When the wait loop is coded in this fashion, Birrell explains, one benefit is (p. 15):
A final advantage of this convention is that it allows for simple
programming of calls to “Signal” or “Broadcast”—extra wake-ups are benign.
Carefully coding to ensure that only the correct threads are awoken is now
only a performance question, not a correctness one (but of course you must
ensure that at least the correct threads are awoken).
Here is where there is a slight issue in the NetworkServer code. In the
runQueueAdd()
method, note that we currently issue runQueue.notify()
. This means that we are waking up at most one thread to go handle the newly-queued Session.
Unfortunately, at this point, runQueueAdd()
does not have the proper information to be certain that it is waking up the correct thread. In particular, in the case of a NetworkServer restart, what if some of the waiting threads happened to be "poisoned" (threads that had been closed by the restart code)?
If we simply change runQueueAdd()
so that it calls notifyAll()
, rather than notify()
, then everything will still function properly even if the current mix of threads waiting on the runQueue contains both closed threads and non-closed threads. All of those threads will be awoken; one non-closed thread will eventually grab the session and go run it; all the other threads will either detect that they have been closed and break out of getNextSession() or detect that there are no more Sessions to run and go back to sleep.

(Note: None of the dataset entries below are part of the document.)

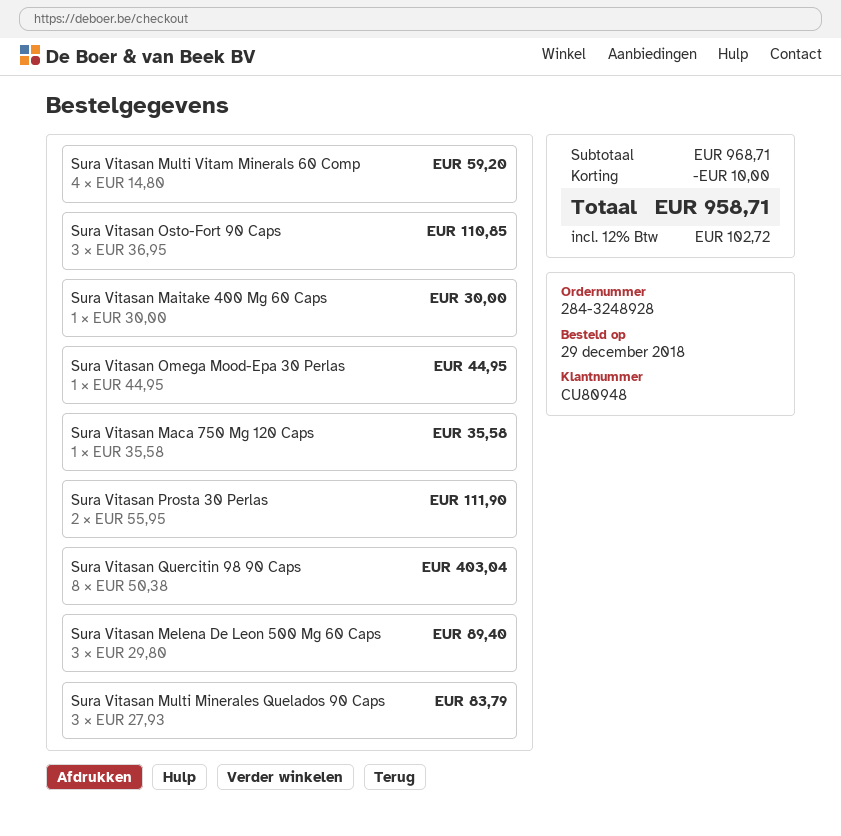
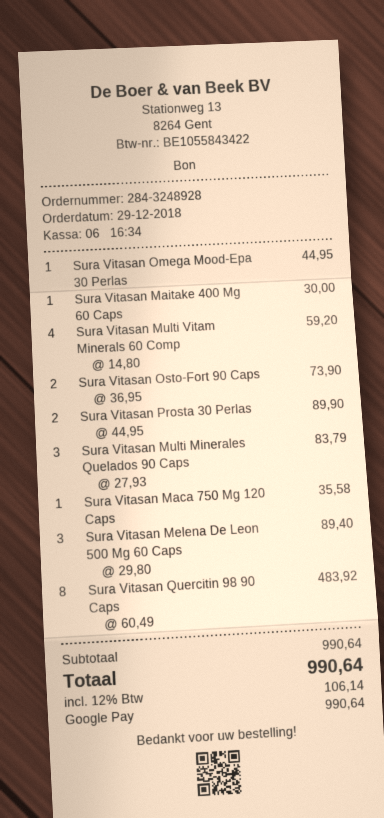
Sura Vitasan Osto-Fort 90 Caps: 3 x 36.95 = 110.85 -> 2 x 36.95 = 73.90
Sura Vitasan Prosta 30 Perlas: 2 x 55.95 = 111.90 -> 2 x 44.95 = 89.90
Sura Vitasan Quercitin 98 90 Caps: 8 x 50.38 = 403.04 -> 8 x 60.49 = 483.92
subtotal: 968.71 -> 990.64
discount: 10.00 -> none
tax: 12% = 102.72 -> 12% = 106.14
total: 958.71 -> 990.64

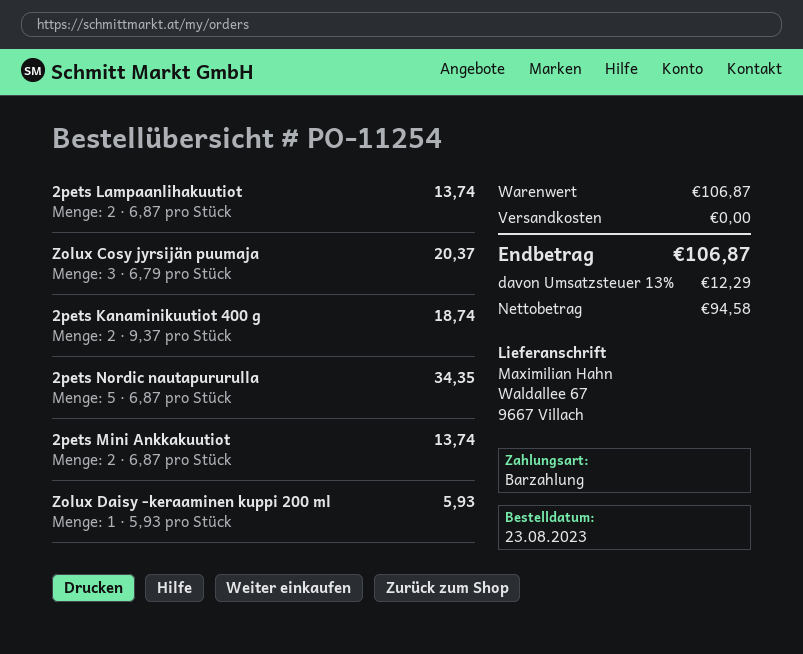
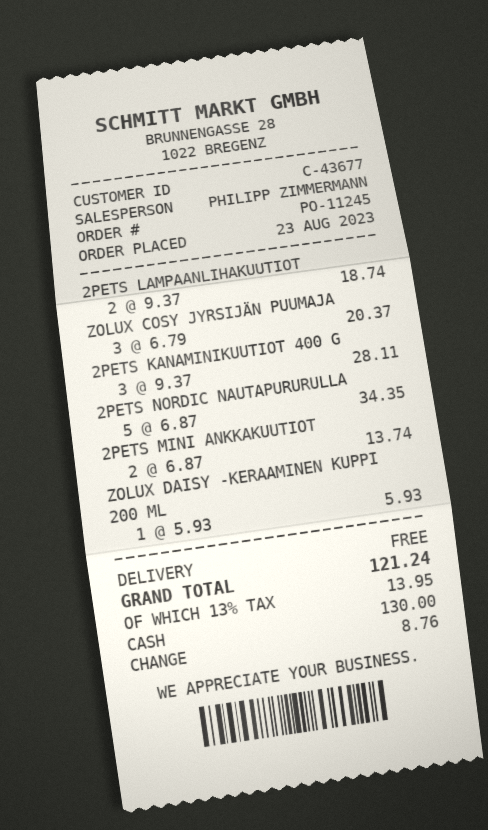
order number: PO-11254 -> PO-11245
2pets Lampaanlihakuutiot: 2 x 6.87 = 13.74 -> 2 x 9.37 = 18.74
2pets Kanaminikuutiot 400 g: 2 x 9.37 = 18.74 -> 3 x 9.37 = 28.11
tax: 13% = 12.29 -> 13% = 13.95
total: 106.87 -> 121.24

Changing the Session Management code
I think that there are a number of problems in the Session Management code which need to be addressed, as part of the bugs DERBY-1326 and DERBY-51, and possibly others.
However, before we proceed to changing the code, I want to make sure that we are correctly understanding the current operation of the code, so I'm only taking the wiki page this far right now, and I intend to return to this page at a later date and start to propose changes to the code, once we've reviewed the material so far.